I was too late on the day she died. My flight to Glasgow was delayed and, when I got to the hospital, they said she’d already passed. If my life were one of my novels, I would have made it. Said my final things to her. But instead, I was met with an empty corridor and a stranger in the bay where

she had been. I hoped that if Elsie’s soul was still lingering near, perhaps she would hear the words of her repentant older sister who wished to clear the air and send her, lovingly, on her way. But in my desperation not to cry, all my words got swallowed up, so as I made my way down the corridor, all I managed to whisper was, ‘Sweet dreams, Else.’

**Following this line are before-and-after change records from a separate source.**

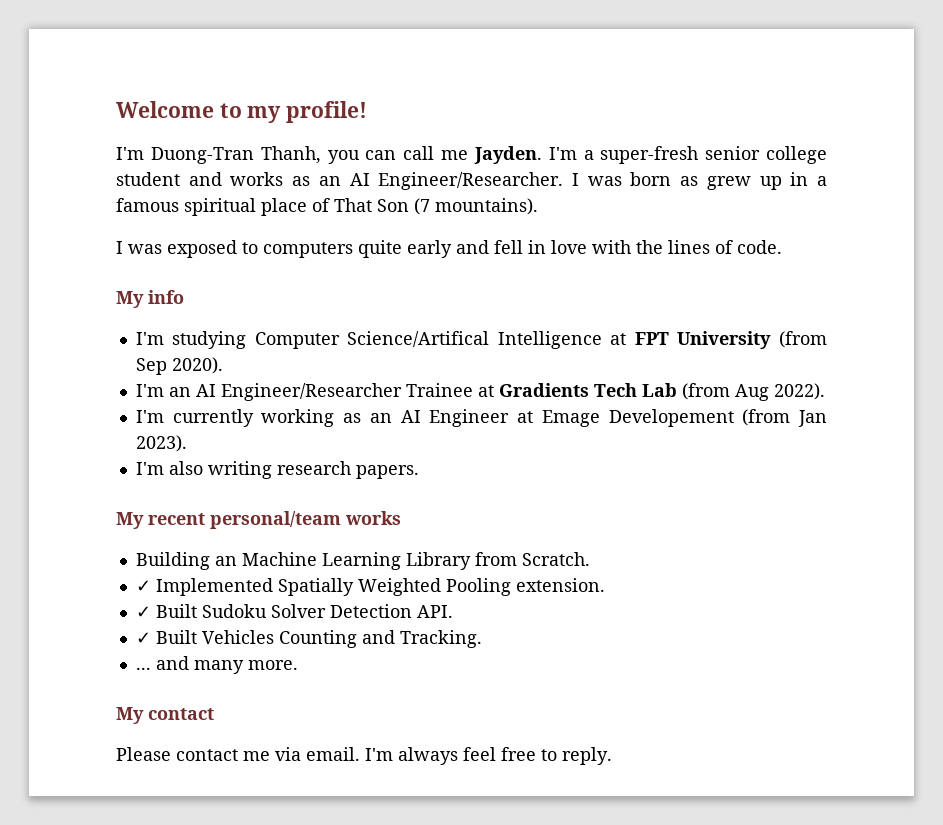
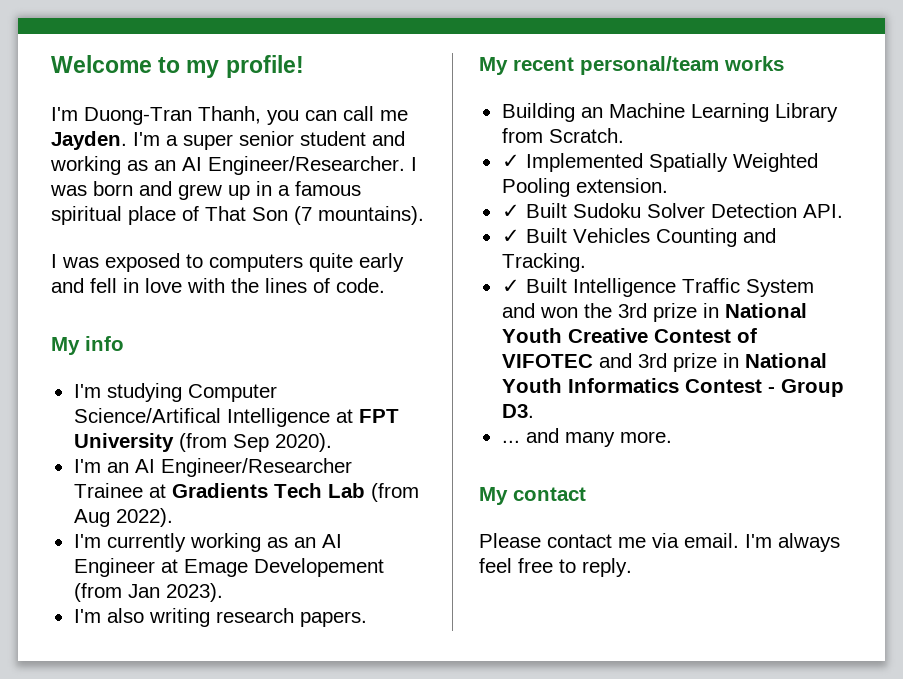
- I'm a super-fresh senior college student and works as an AI Engineer/Researcher.
+ I'm a super senior student and working as an AI Engineer/Researcher.
- I was born as grew up in a famous spiritual place of That Son (7 mountains).
+ I was born and grew up in a famous spiritual place of That Son (7 mountains).
+ ✓ Built Intelligence Traffic System and won the 3rd prize in National Youth Creative Contest of VIFOTEC and 3rd prize in National Youth Informatics Contest - Group D3.

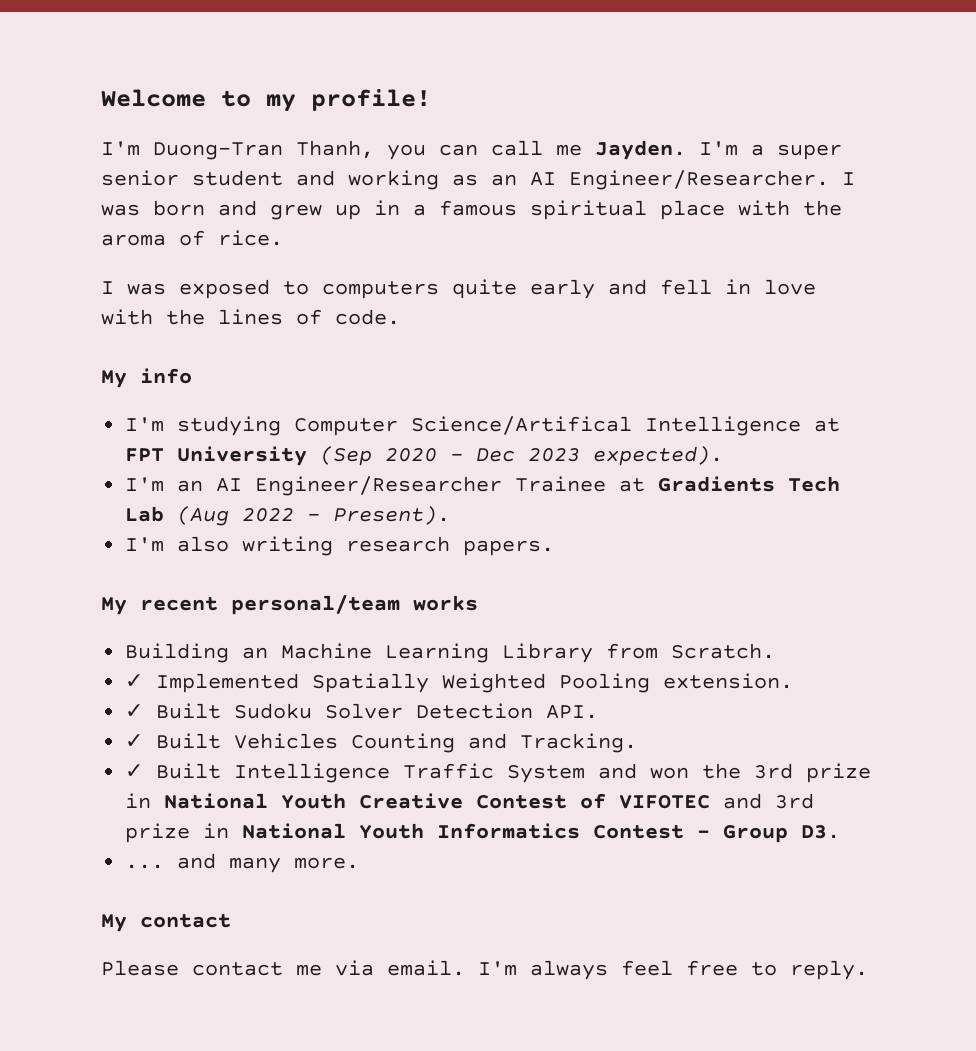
- I was born and grew up in a famous spiritual place of That Son (7 mountains).
+ I was born and grew up in a famous spiritual place with the aroma of rice.
- I'm studying Computer Science/Artifical Intelligence at FPT University (from Sep 2020).
+ I'm studying Computer Science/Artifical Intelligence at FPT University (Sep 2020 - Dec 2023 expected).
- I'm an AI Engineer/Researcher Trainee at Gradients Tech Lab (from Aug 2022).
- I'm currently working as an AI Engineer at Emage Developement (from Jan 2023).
+ I'm an AI Engineer/Researcher Trainee at Gradients Tech Lab (Aug 2022 - Present).

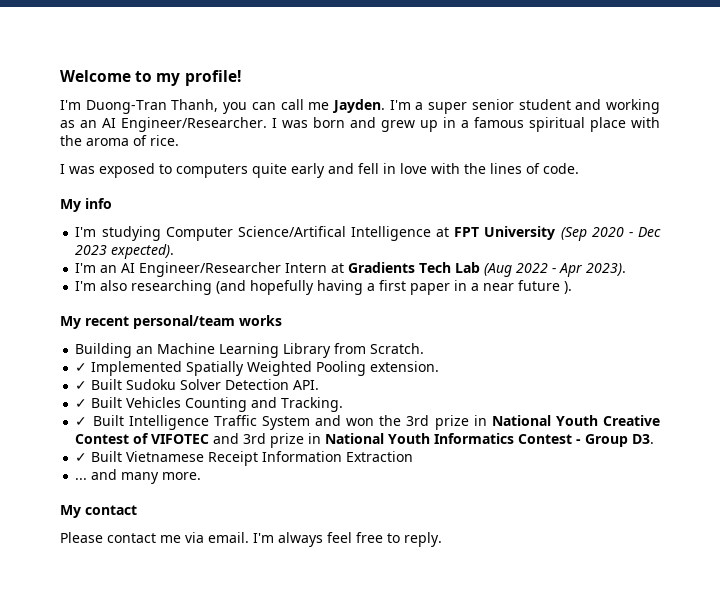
- I'm an AI Engineer/Researcher Trainee at Gradients Tech Lab (Aug 2022 - Present).
+ I'm an AI Engineer/Researcher Intern at Gradients Tech Lab (Aug 2022 - Apr 2023).
- I'm also writing research papers.
+ I'm also researching (and hopefully having a first paper in a near future ).
+ ✓ Built Vietnamese Receipt Information Extraction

After she passed, I gave almost everything to charity, with the exception of the art that she made during her time in hospital and her photograph albums. And as I flicked through faces familiar and unfamiliar, there was William, in monochrome, smiling on what looks to be Margate pier sometime in 1956. And because I cannot bear to read her childhood diary, in case she has written angry words about me, I have had to make my peace with not knowing more than that for the rest of my life. Until, that is, the incredibly expensive postal redirect I have for incoming mail to our childhood house brought to my home in Corfu the words of a kind gentleman with a piece of the puzzle of Elsie’s heart.

So may I end with a beginning. An invitation. I do not wish to entrust William’s precious epistles to airmail. I enclose my address and an invitation for a week of sun at my home. I shall pay for all expenses, flights, sun cream, you name it. I have plenty of bedrooms. Bring a friend! My house will be your home. Do say you’ll come, and we can meet face to face.

It is so very rare that one gets to meet a pirate.